In words, it says "the time rate of heat transfer through a material is proportional to the negative gradient in the temperature and the area"

Where to evaluate?

I can't understand where we must evaluate this rate. In the hottest side of the object or in the coldest side or somewhere else?

Typically, it is used to evaluate steady heat flow through a flat wall. See the diagram below. For steady heat flow through a wall of thickness L with the temperatures at each surface of the wall held constant, the equation can be written.

$$\dot Q=\frac{-kA(T_{2}-T_{1})}{L}$$

An example is the exterior wall of a building. The interior wall surface would essentially be the same temperature of the air inside in contact with the wall. The exterior wall temperature the same as the temperature of the air outside in contact with the wall.

You can see that if $T_{1}>T_{2}$ the direction of the heat flow is positive as shown in the diagram, that is from the hotter wall surface to the cooler wall surface.

Thickness dependance

When we have 1 material (no conductor between the hottest and coldest side of the material) then why the rate depends on the thickness of the material?

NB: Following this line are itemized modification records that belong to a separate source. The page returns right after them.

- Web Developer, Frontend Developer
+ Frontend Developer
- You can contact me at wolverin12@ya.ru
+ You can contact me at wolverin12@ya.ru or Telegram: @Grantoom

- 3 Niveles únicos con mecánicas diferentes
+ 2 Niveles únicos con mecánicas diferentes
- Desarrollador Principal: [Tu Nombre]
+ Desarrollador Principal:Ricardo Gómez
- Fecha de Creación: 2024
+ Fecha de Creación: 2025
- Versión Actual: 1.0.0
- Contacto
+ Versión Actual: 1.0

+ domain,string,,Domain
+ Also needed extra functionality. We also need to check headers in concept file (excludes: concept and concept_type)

I don't know if you are familiar with Ohms law

$$I=\frac{V}{R}$$

Roughly speaking, current $I$ is analogous to heat flow $\dot Q$, Voltage $V$ is analogous to temperature difference, $\Delta T$.

Electrical resistance

$$R_{e}=\frac {ρL}{A}$$

Is analogous to thermal resistance

$$R_{T}=\frac{L}{kA}$$

Where ρ is the electrical resistivity of the material of a resistor, and is analogous to the inverse of the thermal conductivity $k$ of the wall material.

The greater the length $L$ (thickness) of the wall the greater its thermal resistance and the lower the heat transfer rate, all other things being equal.

  • How $A$ is defined?

    In the case of 1 material what is "the surface area of the surface emitting heat" $A$? It is an imaginary area?

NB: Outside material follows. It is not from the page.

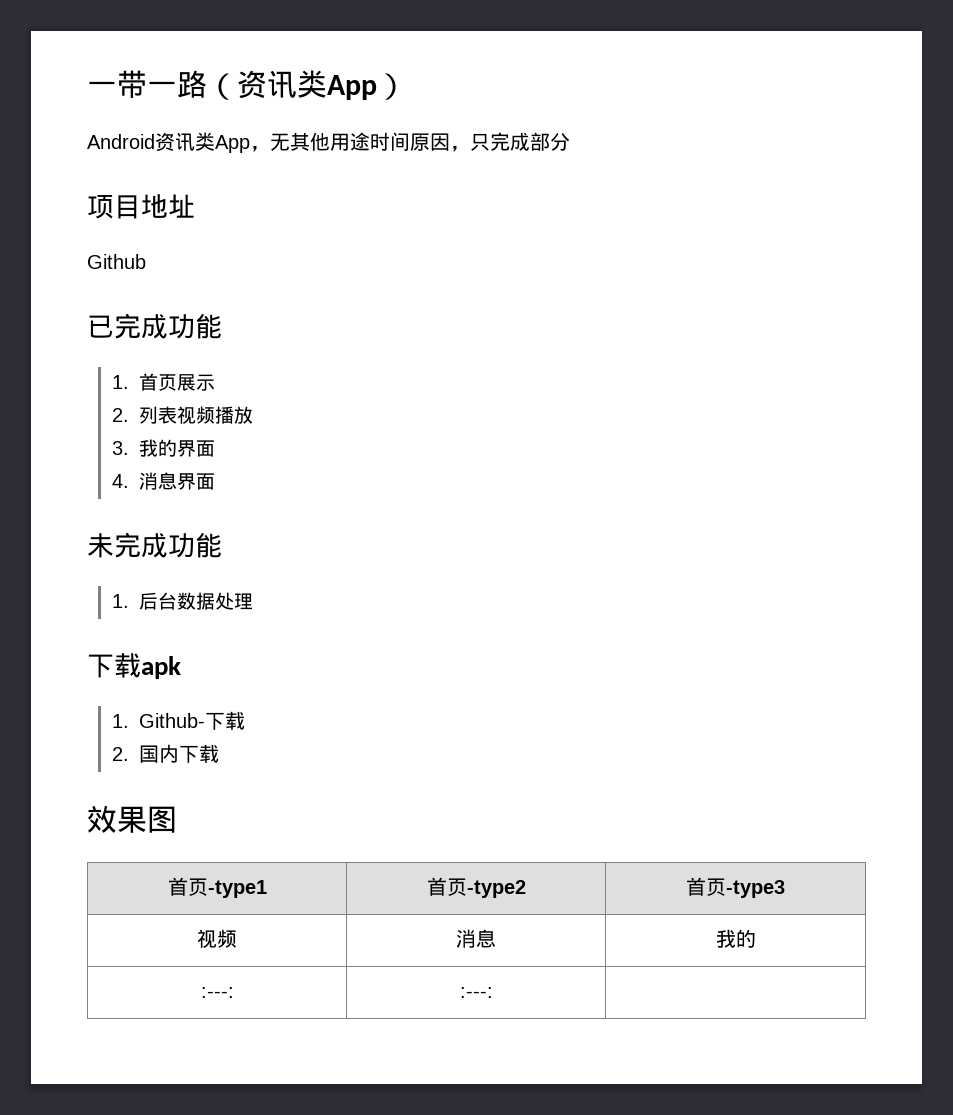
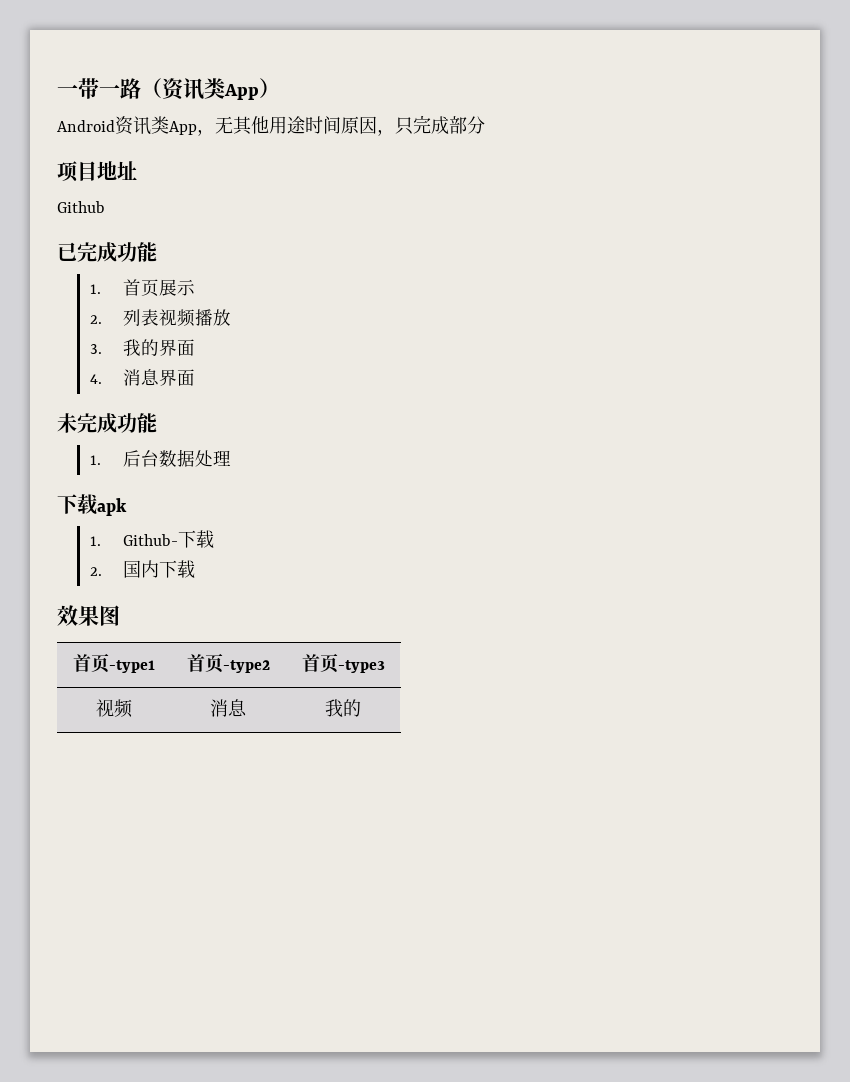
- :---: | :---: |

$A$ is the area of the surface perpendicular to the direction of heat flow. In the figure below, it would be the area of the wall going into the page. It is not an area "emitting" heat. It is the area through which heat transfers across the higher temperature wall surface and out the lower temperature surface. The assumption is there are no active heat sources in the wall.

  • What $k$ to choose

    What if we have two different materials in contact with different temperature with $k_1$, $k_2$. Will $k=k_1$ or $k=k_2$?

This would be the equivalent of a composite wall in the diagram below. Each material has its own thermal conductivity $k$ and its own thickness $L$. The temperature gradient will then be different for each slab of the composite wall. Meaning there will be a different "temperature drop" across each component of the composite wall.

The electrical analogy are resistors connected in series. The voltage drop across each resistor equals the current through the resistor times its electrical resistance. The thermal analogy is there will be a temperature drop across each thermal resistance (component of the wall) equal to the heat transfer through the wall component times its thermal resistance.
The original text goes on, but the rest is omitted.